What is expected:
Every entry below is to be returned unchanged. Images are not part of the copy.

Itemized modification records:
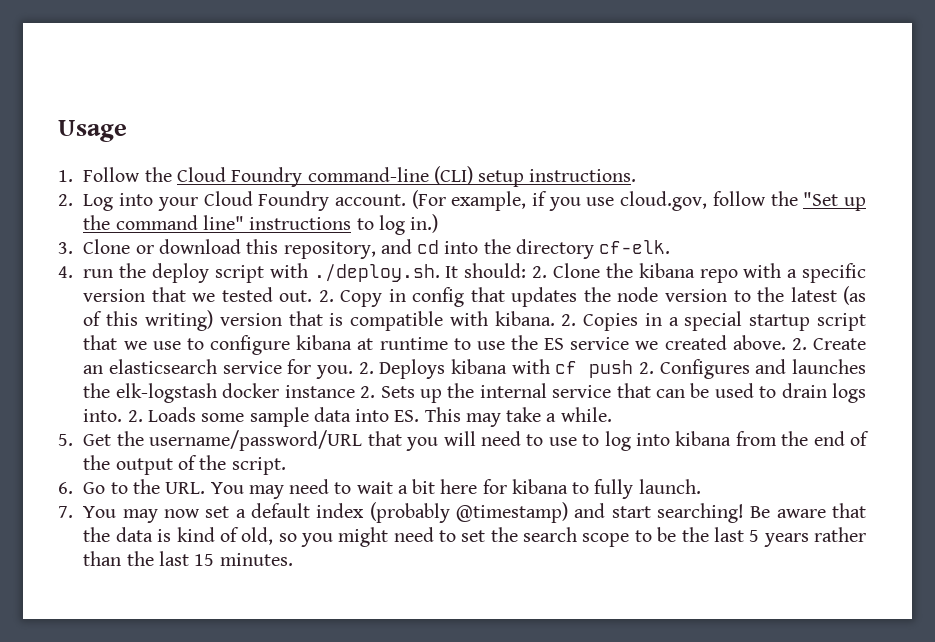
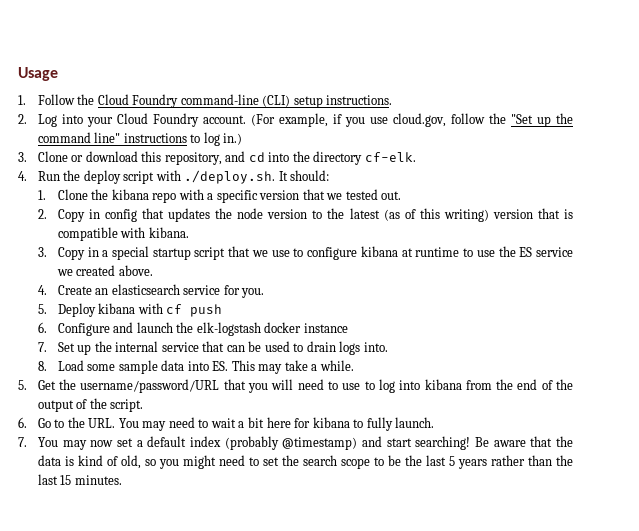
[83,269,114,278] run -> [37,171,60,181] Run
[532,266,548,278] 2. -> [37,190,46,200] // 1.
(313, 296) none -> (402, 195) //
[561,313,639,331] 2. Copies -> [37,247,85,260] // 3. Copy
[791,338,807,350] 2. -> [37,285,47,295] // 4.
[358,359,446,379] 2. Deploys -> [37,303,96,317] // 5. Deploy
[638,359,866,379] 2. Configures and launches -> [37,322,173,336] // 6. Configure and launch
[360,386,415,398] 2. Sets -> [37,342,75,352] // 7. Set
[127,407,196,422] 2. Loads -> [37,360,84,371] // 8. Load

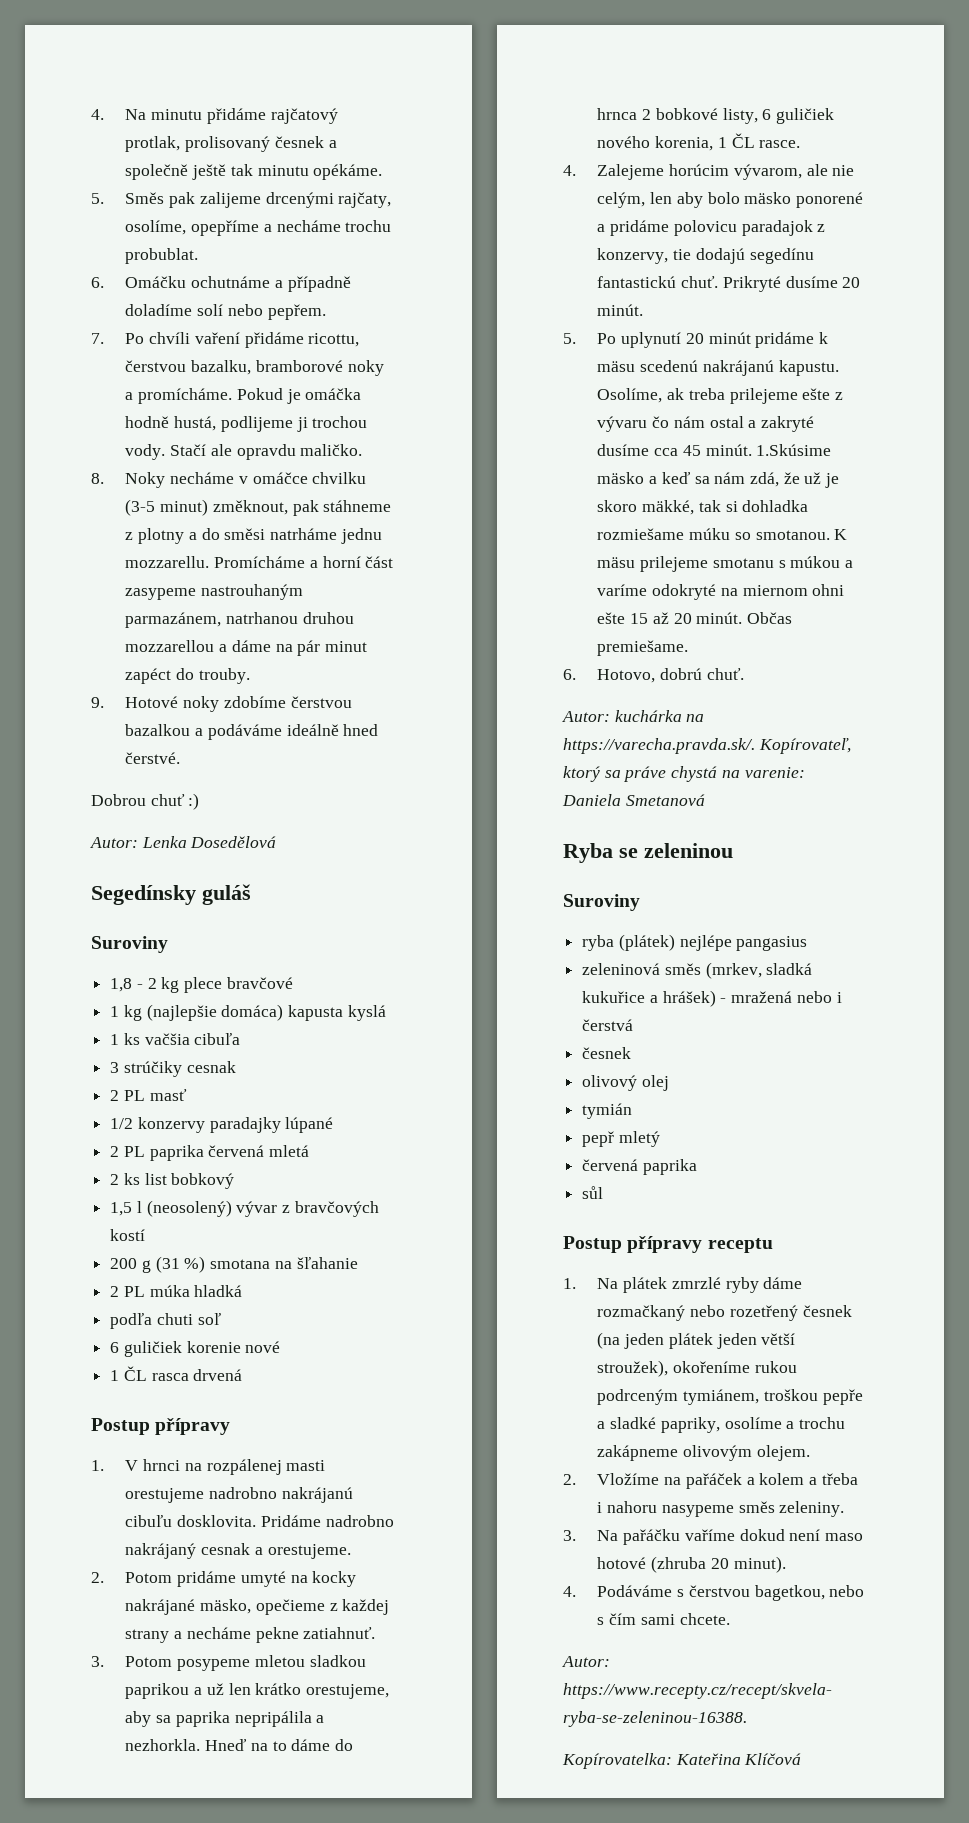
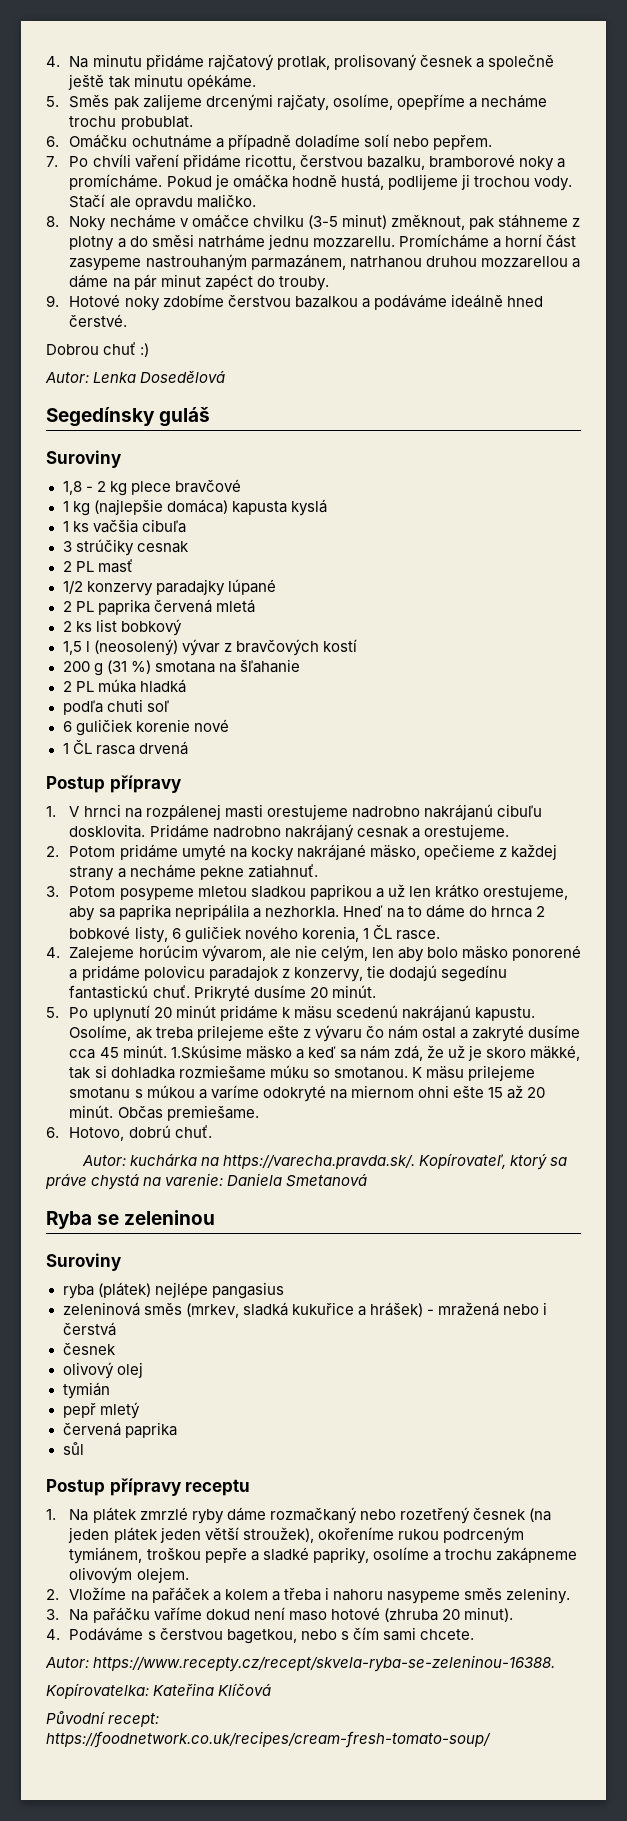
(802, 1759) none -> [46,1711,160,1727] [46,1731,491,1748] // Původní recept: https://foodnetwork.co.uk/recipes/cream-fresh-tomato-soup/

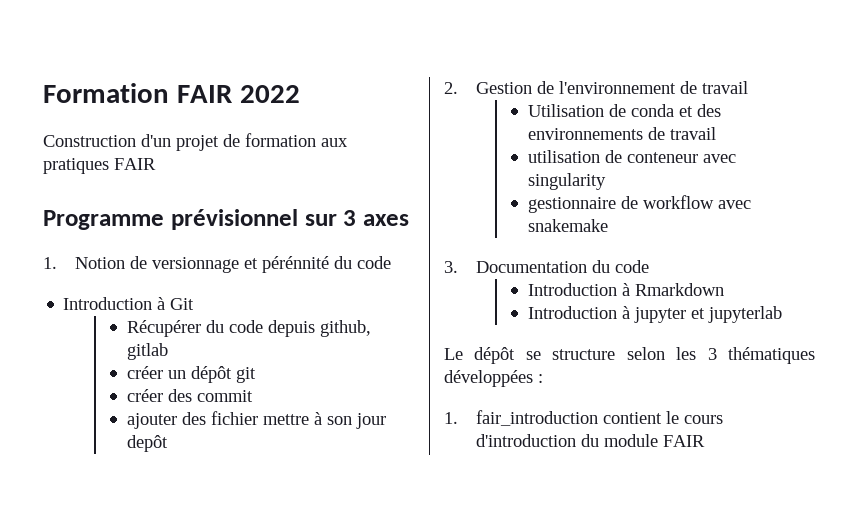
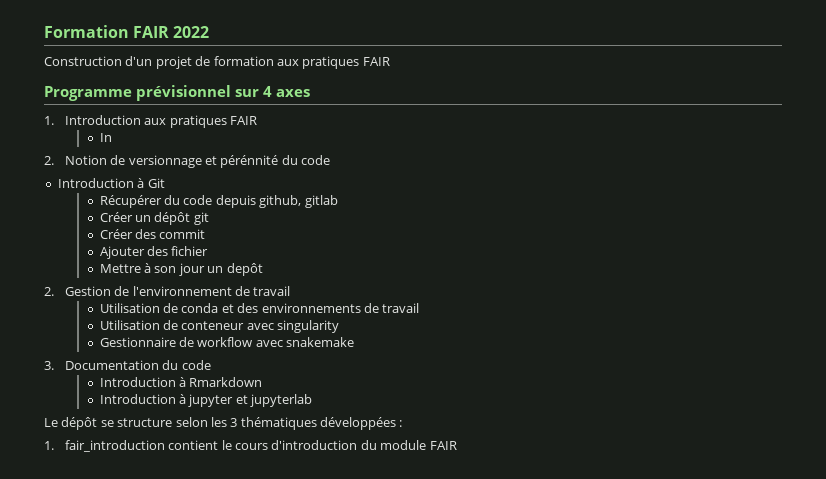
[343,210,357,226] 3 -> [263,86,272,97] 4
(57, 263) none -> [64,115,258,128] [99,133,112,142] [44,156,54,165] Introduction aux pratiques FAIR // In // 2.
[126,366,163,379] créer -> [99,212,133,222] Créer
[126,389,163,402] créer -> [99,229,133,239] Créer
[126,413,177,429] ajouter -> [99,246,145,259] Ajouter
[262,414,309,425] mettre -> [99,264,141,273] // Mettre
(386, 421) none -> [207,266,224,273] un
[527,150,600,163] utilisation -> [99,320,160,330] Utilisation
[527,197,616,213] gestionnaire -> [99,337,176,347] Gestionnaire

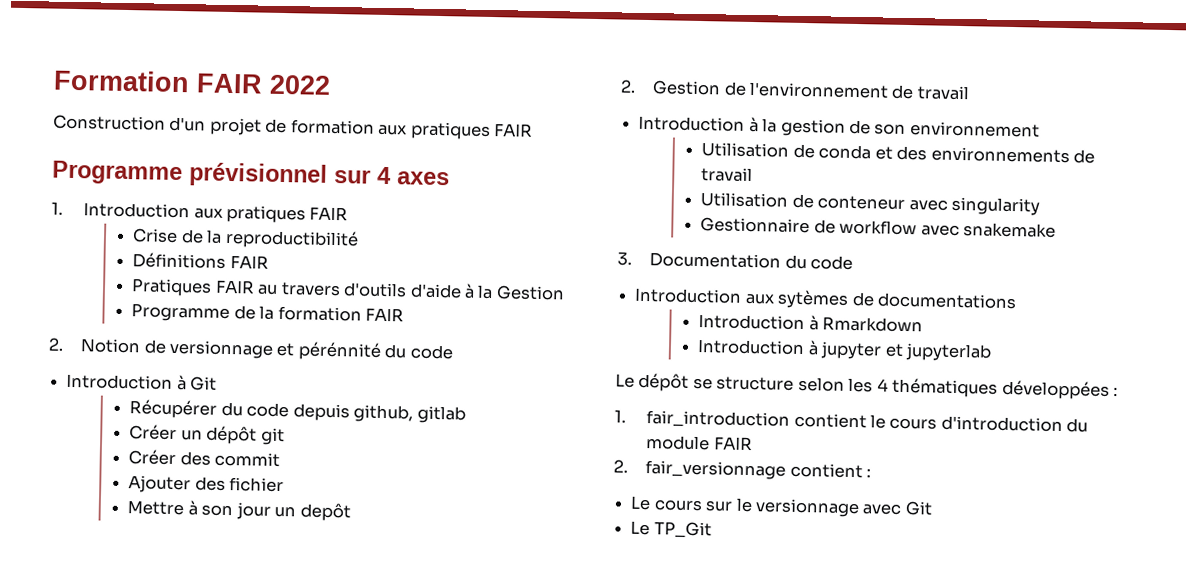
[99,133,112,142] In -> [132,228,359,250] [132,252,269,269] [131,278,565,301] [131,303,405,323] Crise de la reproductibilité // Définitions FAIR // Pratiques FAIR au travers d'outils d'aide à la Gestion // Programme de la formation FAIR
(291, 291) none -> [638,115,1040,138] // Introduction à la gestion de son environnement
(211, 365) none -> [634,287,1017,310] // Introduction aux sytèmes de documentations
[230,418,238,427] 3 -> [876,378,889,392] 4
(457, 445) none -> [613,459,871,480] [630,495,933,518] [630,520,712,539] // 2. fair_versionnage contient : // Le cours sur le versionnage avec Git // Le TP_Git

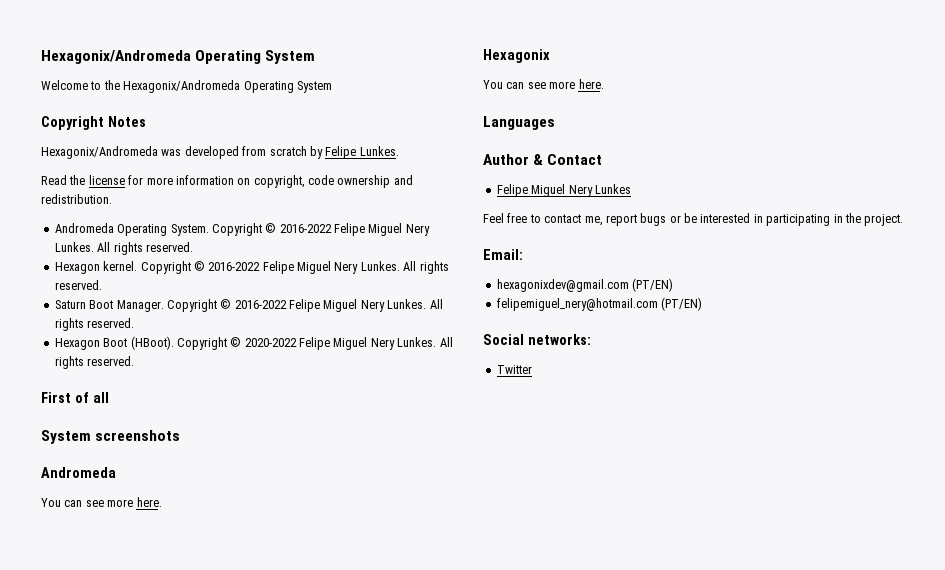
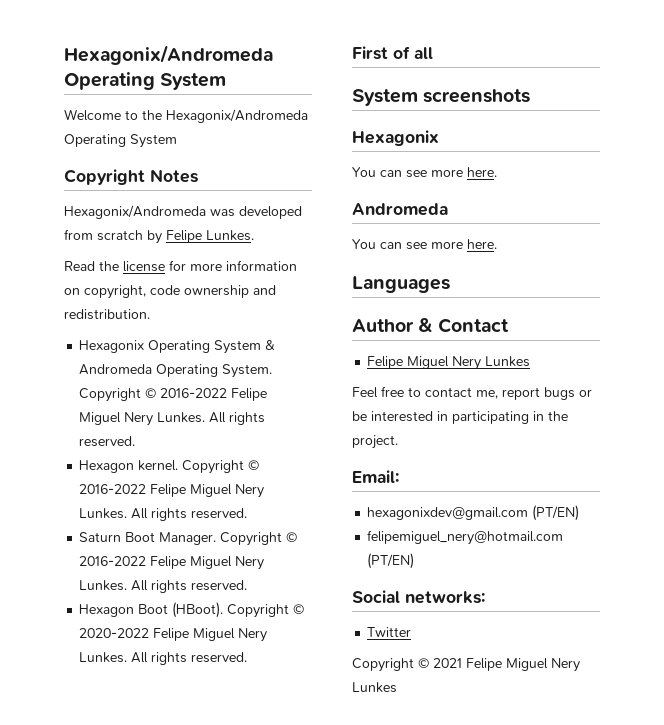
(112, 199) none -> [79,340,276,354] Hexagonix Operating System &
[41,467,116,478] [41,497,162,507] [483,49,550,63] Andromeda // You can see more here. // Hexagonix -> [352,130,439,146] [352,167,497,178] [352,203,448,216] Hexagonix // You can see more here. // Andromeda
(532, 369) none -> [352,658,580,672] [352,682,397,693] // Copyright © 2021 Felipe Miguel Nery Lunkes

Reply to the task:
[83,269,114,278] run -> [37,171,60,181] Run
[532,266,548,278] 2. -> [37,190,46,200] // 1.
(313, 296) none -> (402, 195) //
[561,313,639,331] 2. Copies -> [37,247,85,260] // 3. Copy
[791,338,807,350] 2. -> [37,285,47,295] // 4.
[358,359,446,379] 2. Deploys -> [37,303,96,317] // 5. Deploy
[638,359,866,379] 2. Configures and launches -> [37,322,173,336] // 6. Configure and launch
[360,386,415,398] 2. Sets -> [37,342,75,352] // 7. Set
[127,407,196,422] 2. Loads -> [37,360,84,371] // 8. Load

(802, 1759) none -> [46,1711,160,1727] [46,1731,491,1748] // Původní recept: https://foodnetwork.co.uk/recipes/cream-fresh-tomato-soup/

[343,210,357,226] 3 -> [263,86,272,97] 4
(57, 263) none -> [64,115,258,128] [99,133,112,142] [44,156,54,165] Introduction aux pratiques FAIR // In // 2.
[126,366,163,379] créer -> [99,212,133,222] Créer
[126,389,163,402] créer -> [99,229,133,239] Créer
[126,413,177,429] ajouter -> [99,246,145,259] Ajouter
[262,414,309,425] mettre -> [99,264,141,273] // Mettre
(386, 421) none -> [207,266,224,273] un
[527,150,600,163] utilisation -> [99,320,160,330] Utilisation
[527,197,616,213] gestionnaire -> [99,337,176,347] Gestionnaire

[99,133,112,142] In -> [132,228,359,250] [132,252,269,269] [131,278,565,301] [131,303,405,323] Crise de la reproductibilité // Définitions FAIR // Pratiques FAIR au travers d'outils d'aide à la Gestion // Programme de la formation FAIR
(291, 291) none -> [638,115,1040,138] // Introduction à la gestion de son environnement
(211, 365) none -> [634,287,1017,310] // Introduction aux sytèmes de documentations
[230,418,238,427] 3 -> [876,378,889,392] 4
(457, 445) none -> [613,459,871,480] [630,495,933,518] [630,520,712,539] // 2. fair_versionnage contient : // Le cours sur le versionnage avec Git // Le TP_Git

(112, 199) none -> [79,340,276,354] Hexagonix Operating System &
[41,467,116,478] [41,497,162,507] [483,49,550,63] Andromeda // You can see more here. // Hexagonix -> [352,130,439,146] [352,167,497,178] [352,203,448,216] Hexagonix // You can see more here. // Andromeda
(532, 369) none -> [352,658,580,672] [352,682,397,693] // Copyright © 2021 Felipe Miguel Nery Lunkes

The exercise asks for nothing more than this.